The number of millennials buying cars is already extremely low, computerized
cars would most likely continue to reduce the number of new car owners.

------
jleyank
Unless these car systems are programmed at the level of rigor of the Space
Shuttle or other "screw up and they all die" environments, the only group
that's going to "convulse" from computer-driven cars will be lawyers. And
they'll convulse laughing. Is this how it should be, no. But it's how it is in
the US at the moment, possibly in other countries as well.

As people mention, if they don't behave as the rider wants or if they can't
deal with unexpected situations (or mechanical failures) or if they're
required to be always-connected and the net goes down… And I'm sure all sorts
of privacy types would love being carted about with no control on their
environment. Unless the net connection's also amazingly robust, the computer-
driven kidnapping possibilities are endless.

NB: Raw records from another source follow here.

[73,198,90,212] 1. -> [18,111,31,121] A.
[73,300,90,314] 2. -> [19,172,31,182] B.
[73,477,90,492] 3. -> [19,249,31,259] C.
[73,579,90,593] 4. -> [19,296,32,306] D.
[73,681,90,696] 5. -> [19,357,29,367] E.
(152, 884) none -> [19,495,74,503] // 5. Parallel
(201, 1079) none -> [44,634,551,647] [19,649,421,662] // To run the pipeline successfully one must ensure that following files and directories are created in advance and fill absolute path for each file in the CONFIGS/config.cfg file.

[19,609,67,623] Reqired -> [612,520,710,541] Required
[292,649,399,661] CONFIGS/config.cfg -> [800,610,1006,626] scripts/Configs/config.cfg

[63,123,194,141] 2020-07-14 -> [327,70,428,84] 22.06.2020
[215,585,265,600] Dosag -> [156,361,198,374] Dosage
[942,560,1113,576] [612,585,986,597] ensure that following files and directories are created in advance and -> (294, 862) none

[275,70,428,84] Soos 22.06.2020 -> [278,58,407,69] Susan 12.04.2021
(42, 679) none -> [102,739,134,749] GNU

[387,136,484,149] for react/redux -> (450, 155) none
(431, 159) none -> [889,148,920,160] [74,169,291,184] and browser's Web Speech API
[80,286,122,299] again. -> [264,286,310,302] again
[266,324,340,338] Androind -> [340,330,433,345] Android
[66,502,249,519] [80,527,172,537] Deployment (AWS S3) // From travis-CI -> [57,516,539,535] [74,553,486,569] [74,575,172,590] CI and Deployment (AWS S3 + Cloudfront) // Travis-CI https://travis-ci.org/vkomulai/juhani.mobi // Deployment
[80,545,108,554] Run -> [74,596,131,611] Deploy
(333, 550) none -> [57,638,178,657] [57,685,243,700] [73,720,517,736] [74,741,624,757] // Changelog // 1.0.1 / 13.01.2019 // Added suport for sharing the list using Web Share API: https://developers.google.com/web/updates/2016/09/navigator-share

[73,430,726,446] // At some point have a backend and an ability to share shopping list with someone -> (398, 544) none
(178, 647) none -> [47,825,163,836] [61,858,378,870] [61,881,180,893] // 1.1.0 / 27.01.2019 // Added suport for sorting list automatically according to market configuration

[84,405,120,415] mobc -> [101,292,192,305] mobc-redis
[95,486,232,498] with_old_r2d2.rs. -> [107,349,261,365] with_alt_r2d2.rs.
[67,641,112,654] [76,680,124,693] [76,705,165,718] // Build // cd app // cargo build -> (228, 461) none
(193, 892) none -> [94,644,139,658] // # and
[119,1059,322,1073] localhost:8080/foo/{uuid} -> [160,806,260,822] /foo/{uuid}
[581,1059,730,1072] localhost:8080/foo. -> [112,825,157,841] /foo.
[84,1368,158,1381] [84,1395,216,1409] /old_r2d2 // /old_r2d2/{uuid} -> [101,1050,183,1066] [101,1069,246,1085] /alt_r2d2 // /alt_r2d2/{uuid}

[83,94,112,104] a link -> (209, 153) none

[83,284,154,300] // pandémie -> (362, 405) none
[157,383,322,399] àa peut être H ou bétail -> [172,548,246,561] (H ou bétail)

Oh, I didn't think computer vision's a solved problem… It's easy to lose the
GPS signal in cities, and you can probably jam or spoof it without too much
difficulty. Doubt cities are going to spend lots of $$ installing all sorts of
"helpers" to deal with all that rebar.

------
quertaciousness
Imagine having your car drive off and park itself somewhere. You don't even
need to know where.

And there are wider and more fundamental social benefits. City centres will
become pleasant places to walk in. Cleaner air, less noise and less chance of
being run over. Another example, _children_ will play outside more, rather
than being confined indoors as they increasingly have been.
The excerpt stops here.